Mülheim.  Die Stadt Mülheim wird offenbar von einem weitreichenden Korruptionsskandal erschüttert, der sich um den im August 2013 fristlos gekündigten Chef der Mülheimer Seniorendienste rankt. Dem Mann wird vorgeworfen, ab 2010 ein umfangreiches Korruptionsnetzwerk aufgebaut zu haben, an dem er und Geschäftspartner der Stadttochter sich bereichert haben sollen. So soll er Geschäftspartnern im Zusammenhang mit der Auftragsvergabe privat Rechnungen gestellt haben. Angeblich für Beratungs- und Vermittlungstätigkeiten, tatsächlich aber, so der Vorwurf der Stadt, allein für das Zuschanzen von städtischen Aufträgen, die er ohne vorherige Ausschreibung vergeben haben soll.

Die Stadt machte den Korruptionsverdacht am Freitag öffentlich.

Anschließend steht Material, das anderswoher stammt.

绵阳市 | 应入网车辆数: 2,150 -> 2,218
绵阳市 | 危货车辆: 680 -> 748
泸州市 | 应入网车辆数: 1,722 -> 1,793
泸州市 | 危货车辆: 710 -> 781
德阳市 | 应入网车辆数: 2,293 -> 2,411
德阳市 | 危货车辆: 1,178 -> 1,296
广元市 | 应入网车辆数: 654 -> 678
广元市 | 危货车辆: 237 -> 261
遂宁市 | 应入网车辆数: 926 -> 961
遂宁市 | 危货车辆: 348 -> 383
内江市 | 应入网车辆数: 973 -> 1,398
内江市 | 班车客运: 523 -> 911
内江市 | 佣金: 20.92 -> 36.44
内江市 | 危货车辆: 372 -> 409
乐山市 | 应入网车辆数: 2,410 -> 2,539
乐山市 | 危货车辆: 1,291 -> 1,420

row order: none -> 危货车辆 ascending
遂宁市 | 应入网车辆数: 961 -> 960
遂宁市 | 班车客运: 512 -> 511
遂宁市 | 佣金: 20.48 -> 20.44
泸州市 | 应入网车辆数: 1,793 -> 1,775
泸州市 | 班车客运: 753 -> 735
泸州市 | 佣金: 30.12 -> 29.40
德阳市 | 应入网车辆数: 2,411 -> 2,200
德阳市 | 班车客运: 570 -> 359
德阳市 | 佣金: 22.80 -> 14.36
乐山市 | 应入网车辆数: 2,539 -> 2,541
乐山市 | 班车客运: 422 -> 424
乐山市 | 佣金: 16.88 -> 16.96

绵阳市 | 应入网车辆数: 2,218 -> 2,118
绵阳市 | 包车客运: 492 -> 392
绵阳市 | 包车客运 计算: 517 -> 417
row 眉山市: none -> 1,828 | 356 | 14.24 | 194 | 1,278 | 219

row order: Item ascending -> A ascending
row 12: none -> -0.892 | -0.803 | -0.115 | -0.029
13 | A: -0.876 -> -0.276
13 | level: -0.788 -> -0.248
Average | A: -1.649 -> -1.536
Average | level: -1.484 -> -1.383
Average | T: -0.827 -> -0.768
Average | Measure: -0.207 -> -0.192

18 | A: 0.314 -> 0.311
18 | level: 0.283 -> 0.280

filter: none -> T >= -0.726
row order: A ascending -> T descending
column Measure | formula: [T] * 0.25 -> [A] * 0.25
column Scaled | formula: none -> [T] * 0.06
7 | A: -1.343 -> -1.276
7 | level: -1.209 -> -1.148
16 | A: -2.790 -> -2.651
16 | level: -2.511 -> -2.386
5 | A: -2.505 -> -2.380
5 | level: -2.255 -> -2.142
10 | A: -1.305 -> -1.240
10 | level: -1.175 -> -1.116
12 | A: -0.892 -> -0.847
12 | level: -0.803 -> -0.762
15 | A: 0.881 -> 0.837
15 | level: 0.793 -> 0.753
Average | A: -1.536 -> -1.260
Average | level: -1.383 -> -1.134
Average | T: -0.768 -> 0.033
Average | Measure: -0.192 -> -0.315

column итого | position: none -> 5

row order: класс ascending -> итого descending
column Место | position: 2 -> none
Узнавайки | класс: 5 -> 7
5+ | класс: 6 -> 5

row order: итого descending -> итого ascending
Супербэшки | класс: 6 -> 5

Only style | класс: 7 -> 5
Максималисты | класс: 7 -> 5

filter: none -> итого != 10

Man werde die Aufklärung durch die Staatsanwaltschaft „nach allen Kräften unterstützen“. Zeitgleich mit der fristlosen Kündigung hatte die Stadt Strafanzeige gegen den Geschäftsführer gestellt. Die Ermittlungen der Staatsanwaltschaft dauern an, das Landeskriminalamt ist eingeschaltet. Ein eingesetzter Strafrechtler sieht den Skandal Kreise ziehen: „Es stehen eine Reihe von Personen, die aus der Stadtgesellschaft bekannt sind, auf der Liste der Geschäfte, für die ein Korruptionsverdacht abzuklären ist.“ Der Anwalt des Beschuldigten sagte, dieser sei überzeugt, alle Vorwürfe entkräften zu können.